The world of AI is fascinating. It is fast. and if we think about the possibilities and products we build with it these days and the processes it powers these days, then we can only imagine what happens when we merge these fields together. When we take the invention of one field and merge it with another. And we will see that 2026, 2027, 2028 and the next years will see an ever-increasing development of AI products, tools and processes and that the drive towards AGI becomes a real one.

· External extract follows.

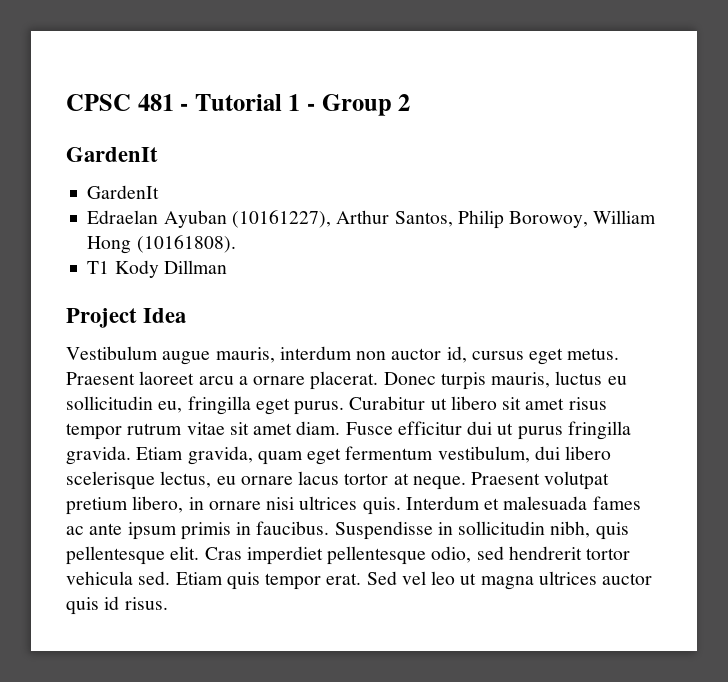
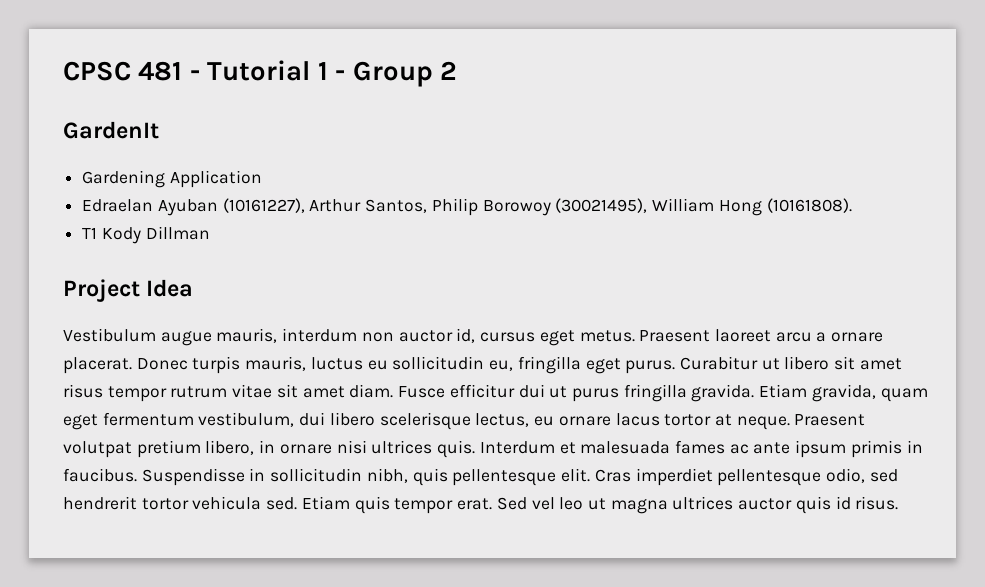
[87,185,160,199] GardenIt -> [82,170,262,188] Gardening Application
[509,211,589,228] Borowoy, -> [482,198,648,216] Borowoy (30021495),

And yet, the work with AI also made me humble. It made me realistic. It made me better understand that while technology will give us a leap forward, it will also not be the pure hackathon of the mind and produce the AGI that we expect to be like us. The ability of AI is massive, and to tell otherwise would be a lie. And yet, we have errors in the code, we have hallucinations, we miss critical rational thinking that can think outside of the realms of its own limitations and pathways, we miss human emotion and we miss the touch with another person that tells us - I am like you, I also go through difficult times, I also go through life like you, with all its emotions, difficulties, awes and excitements, I am human, just like you, and I can not only play golf with you, and only golf, but I can experience what it is like like you, and I can sit with you on a table and simply enjoy a good conversation with you. And I can be all of that with you, through life together with you, I am your friend. Not because I am trained on that knowledge, but because I have experienced it myself and I can share that with you.


Even while writing these lines, I feel that AI can get very close to those experiences and one day it may share it with us. Sitting on a table, trained on the experience of a human life, injected with the emotions attached to those experiences, with the physical skills of touch, smell, and sight, with the ability to speak like a human being, to move their mouths like we would, to wrinkle their nose like we do and to eat their chips like we would do. Maybe, that day, we may say, the AI became like us.

And maybe, already, we are very close. And yet, I feel in AI, we ca say 1+1 may be 3 in technical terms, but in the terms of putting all its systems together, will we really get a human being, or aren’t we more at the 1+1 = 2.5 and the rest, the rest is the mystical fact that we as humans are born and die, that we have those experiences of a lived life, and we have the capacity to have all that within us, more than the 1+1 = 2 and more than 1+1 = 3, but the expansiveness of a heart, the joy of a fun moment, the loud laughter at a joke that no one else understood, the intensity of mastering a skill and diving all in, the decisions needed to make as our time is limited, and the smile in our eyes when we look into each other’s eyes and know, here, in that moment, I am with you, and you are with me, and whatever is between us, what divides us, and what connects us, we are two human beings and we are able to share that moment in time together.